Durante la primera quincena de julio, el desarrollo del trigo y garbanzo en la provincia atraviesa una etapa inicial compleja, afectada por heladas intensas y déficit hídrico acumulado.
La evolución futura dependerá de las condiciones climáticas. Aun así, la mayoría de los lotes presenta un estado general entre bueno y muy bueno.
Las fuertes heladas registradas entre finales de junio y principios de julio fueron el principal condicionante para el desarrollo tanto del trigo como del garbanzo. En ambos cultivos se observaron síntomas de daño por frío, desaceleración del crecimiento y retraso fenológico. En algunos casos hay amarillamiento de hojas, incluso en lotes con buena implantación inicial.
La escasez de precipitaciones también afectó negativamente a los cultivos. En trigo, se informaron casos de implantación deficiente, emergencia irregular y estrés hídrico. Esto se nota especialmente en suelos con baja retención o donde la siembra se realizó sin la humedad adecuada en el perfil.

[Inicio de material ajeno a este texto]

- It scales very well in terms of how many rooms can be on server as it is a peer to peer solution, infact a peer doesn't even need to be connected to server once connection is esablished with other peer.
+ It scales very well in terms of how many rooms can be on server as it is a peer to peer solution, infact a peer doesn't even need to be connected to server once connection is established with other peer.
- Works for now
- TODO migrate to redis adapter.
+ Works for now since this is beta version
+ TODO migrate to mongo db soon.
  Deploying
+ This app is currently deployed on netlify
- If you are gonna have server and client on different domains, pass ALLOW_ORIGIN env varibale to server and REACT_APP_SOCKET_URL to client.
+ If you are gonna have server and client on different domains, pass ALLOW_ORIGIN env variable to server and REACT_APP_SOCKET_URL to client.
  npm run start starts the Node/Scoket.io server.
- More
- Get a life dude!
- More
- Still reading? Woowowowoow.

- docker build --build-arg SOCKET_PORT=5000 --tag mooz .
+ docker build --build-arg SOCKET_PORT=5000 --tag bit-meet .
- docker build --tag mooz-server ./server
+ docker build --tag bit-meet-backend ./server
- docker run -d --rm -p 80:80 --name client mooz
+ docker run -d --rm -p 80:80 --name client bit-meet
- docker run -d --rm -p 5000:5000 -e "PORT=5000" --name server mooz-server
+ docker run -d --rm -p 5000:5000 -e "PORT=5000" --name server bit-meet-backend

En garbanzo, aunque se reportó una predominancia del cultivo bajo riego, se mencionaron efectos asociados a la falta de agua en zonas sin acceso a este recurso.
La ausencia de recarga hídrica en abril fue señalada como un factor limitante para lograr una siembra en fecha y con condiciones adecuadas. En contraste, los lotes con acceso a riego mostraron un mejor comportamiento general, destacándose por lograr buena implantación y un desarrollo más uniforme.

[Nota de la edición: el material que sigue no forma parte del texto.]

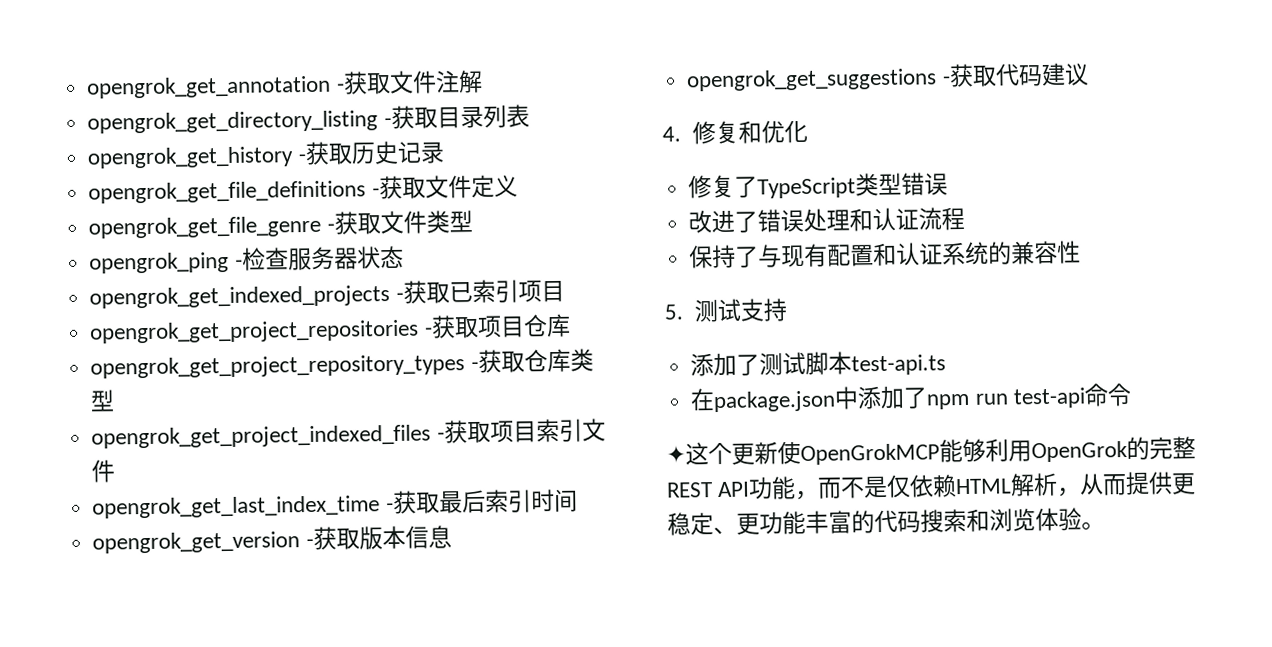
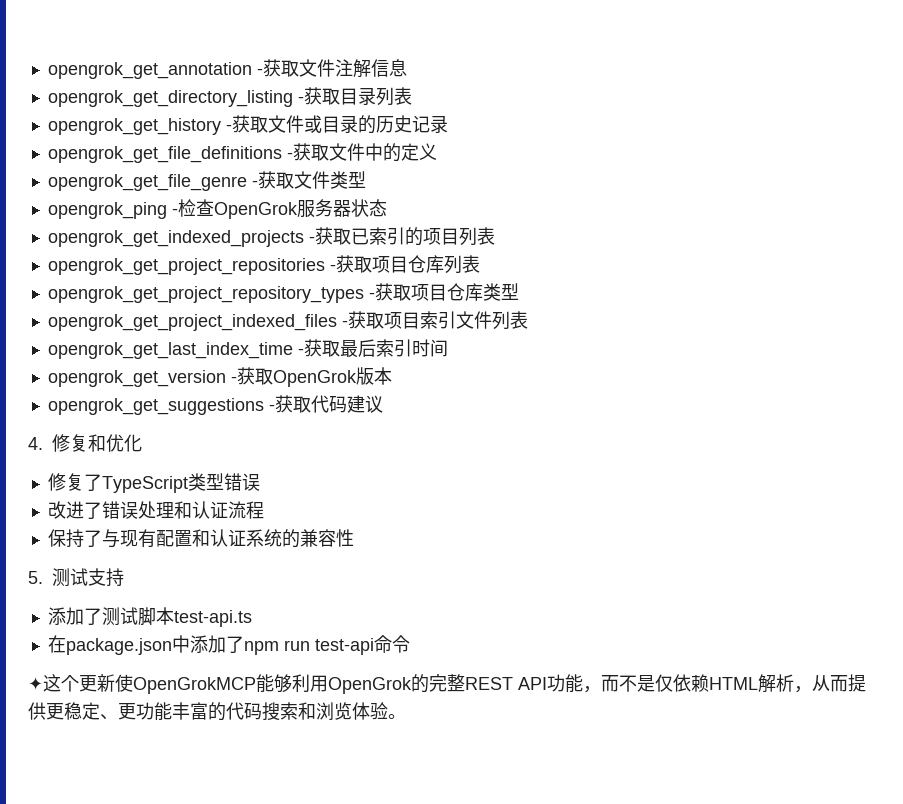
- opengrok_get_annotation -获取文件注解
+ opengrok_get_annotation -获取文件注解信息
- opengrok_get_history -获取历史记录
+ opengrok_get_history -获取文件或目录的历史记录
- opengrok_get_file_definitions -获取文件定义
+ opengrok_get_file_definitions -获取文件中的定义
- opengrok_ping -检查服务器状态
+ opengrok_ping -检查OpenGrok服务器状态
- opengrok_get_indexed_projects -获取已索引项目
+ opengrok_get_indexed_projects -获取已索引的项目列表
- opengrok_get_project_repositories -获取项目仓库
+ opengrok_get_project_repositories -获取项目仓库列表
- opengrok_get_project_repository_types -获取仓库类型
+ opengrok_get_project_repository_types -获取项目仓库类型
- opengrok_get_project_indexed_files -获取项目索引文件
+ opengrok_get_project_indexed_files -获取项目索引文件列表
- opengrok_get_version -获取版本信息
+ opengrok_get_version -获取OpenGrok版本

A pesar de las condiciones desfavorables, la mayoría de los lotes presenta un estado general entre bueno y muy bueno. En esta etapa fenológica, pasada la emergencia y antes del período crítico, los daños por frío y estrés hídrico no necesariamente se traducirán en una pérdida significativa de rendimiento, ya que ambos cultivos aún disponen de margen para recuperarse si las condiciones climáticas acompañan en las próximas semanas.
Con respecto al estado sanitario, en garbanzo aún no se ha observado presencia de plagas o enfermedades. En trigo, por su parte, se reportó pulgón verde (Schizaphis graminum) en baja incidencia.
Contexto climático
Según información de la red de estaciones meteorológicas de la BCCBA, las precipitaciones de junio se ubicaron por debajo de los promedios en la provincia. En particular, los departamentos donde se concentra la producción de garbanzo registraron las precipitaciones más bajas del me. Esto agrava el escenario hídrico para este cultivo en zonas sin acceso a riego.
Las temperaturas medias en junio 2025 fueron notablemente más bajas que en 2024, con diferencias de hasta 7 °C en el sur provincial. Hacia el norte la diferencia llega a los 5 °C.
Según el SMN, los niveles de agua útil en la capa arable del suelo tuvieron una leve mejora con respecto a junio, principalmente sur de la provincia.